FIG. 6 illustrates detected regions of images and handwriting in a document 600 according to various embodiments. The document 600 is a page from a travel article about Washington D.C. Various embodiments use a trained deep CNN to recognize handwriting, machine printed text, and images. In an embodiment, the deep CNN is trained using a training set of printed text, handwriting, and images. The boxes 602a-d in the document 600 show handwriting detected by the deep CNN. The boxes 604a-f are detected text. The green boxes 606 are detected images. In an example, the document 600 may be represented as an image. The image may be provided as input to the deep CNN. The deep CNN may then detect images inside the overall document image. Similar to the line cut problem, image 610 may be falsely detected a handwriting. In some embodiments, a configuration option is provided that selects whether to continue to process candidate handwriting on top of detected images. For example, via the configuration option, an embodiment may be configured to ignore or alternatively to process handwriting within an image.

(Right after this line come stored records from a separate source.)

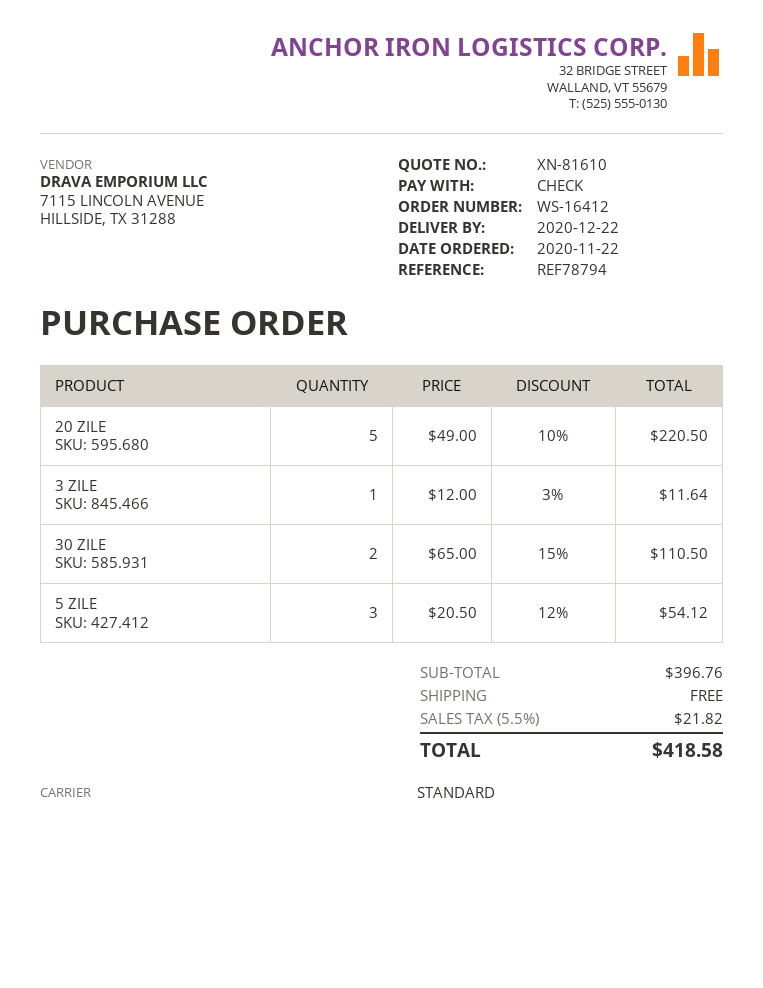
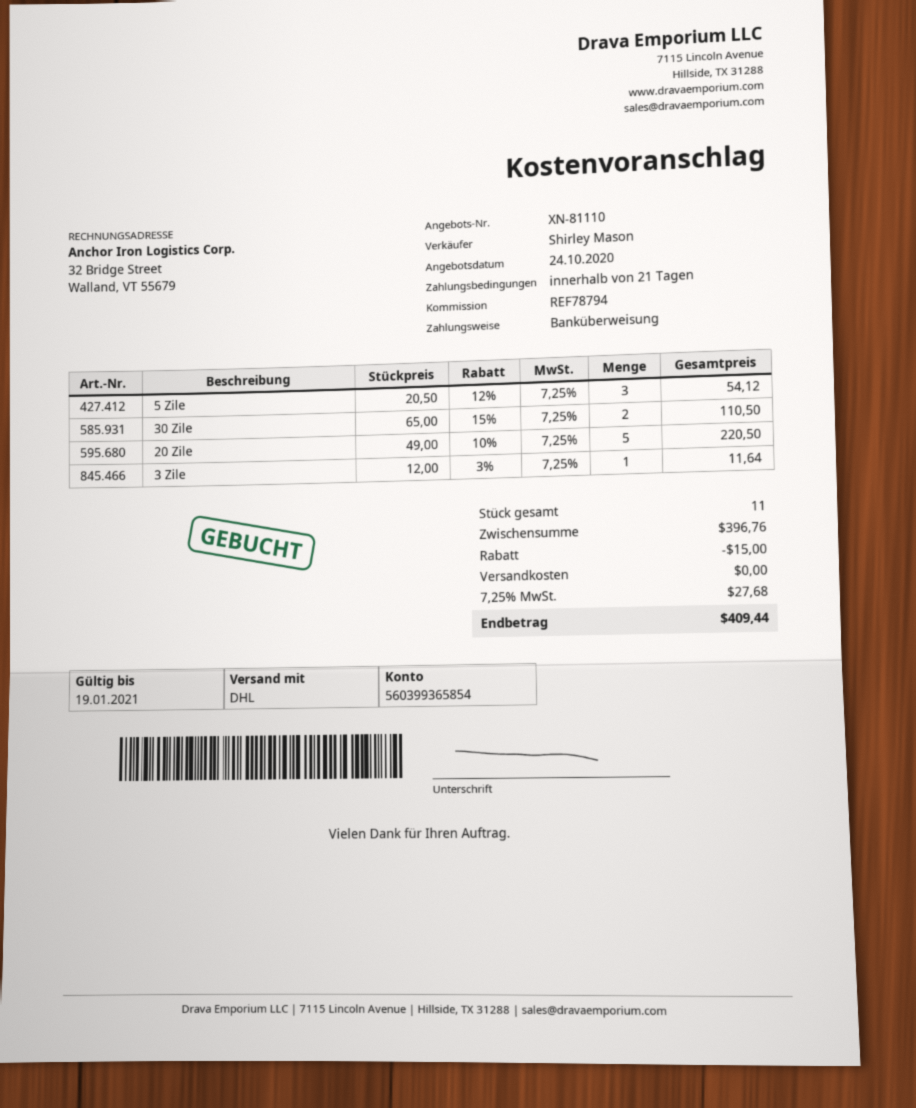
quote number: XN-81610 -> XN-81110
payment method: cheque -> bank transfer
shipping method: standard -> DHL
discount: none -> 15.00
tax: 5.5% = 21.82 -> 7.25% = 27.68
total: 418.58 -> 409.44

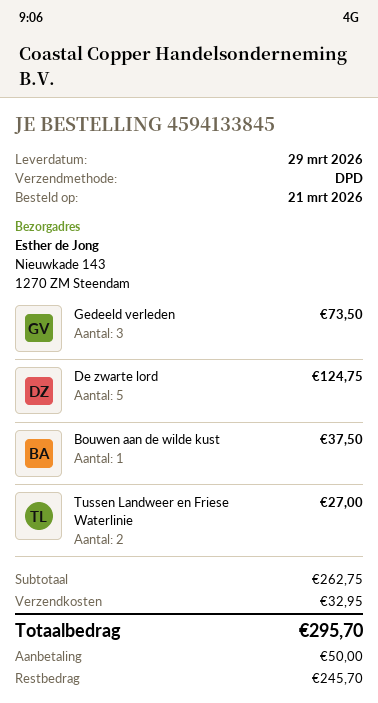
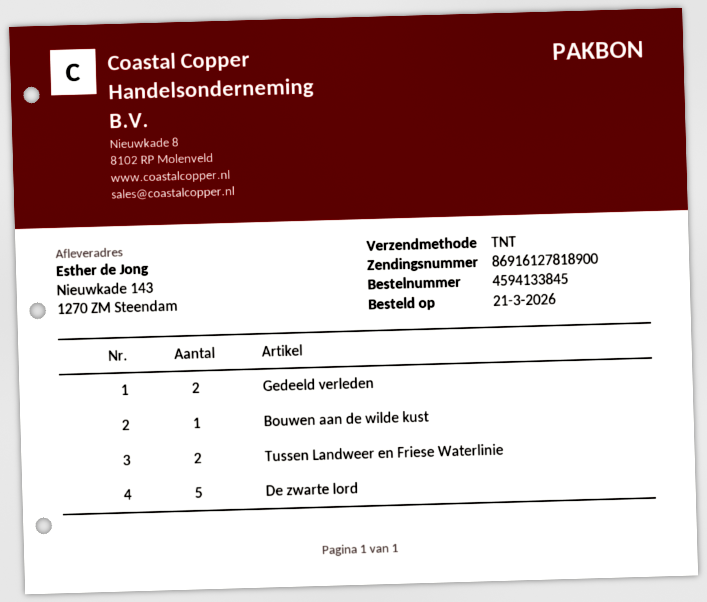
shipping method: DPD -> TNT
Gedeeld verleden: 3 -> 2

One challenge associated with machine learning is training set preparation. With the present embodiments, available handwriting data included a collection of handwritten documents in various languages. In preparation for training, each document was segmented into a collection of small, binarized images. FIG. 7 shows example detected words and phrases outlined in boxes 702a-j used to build the training set.
Once the handwriting had been extracted, various versions were created using image warping routines to slant the image to the left and to the right.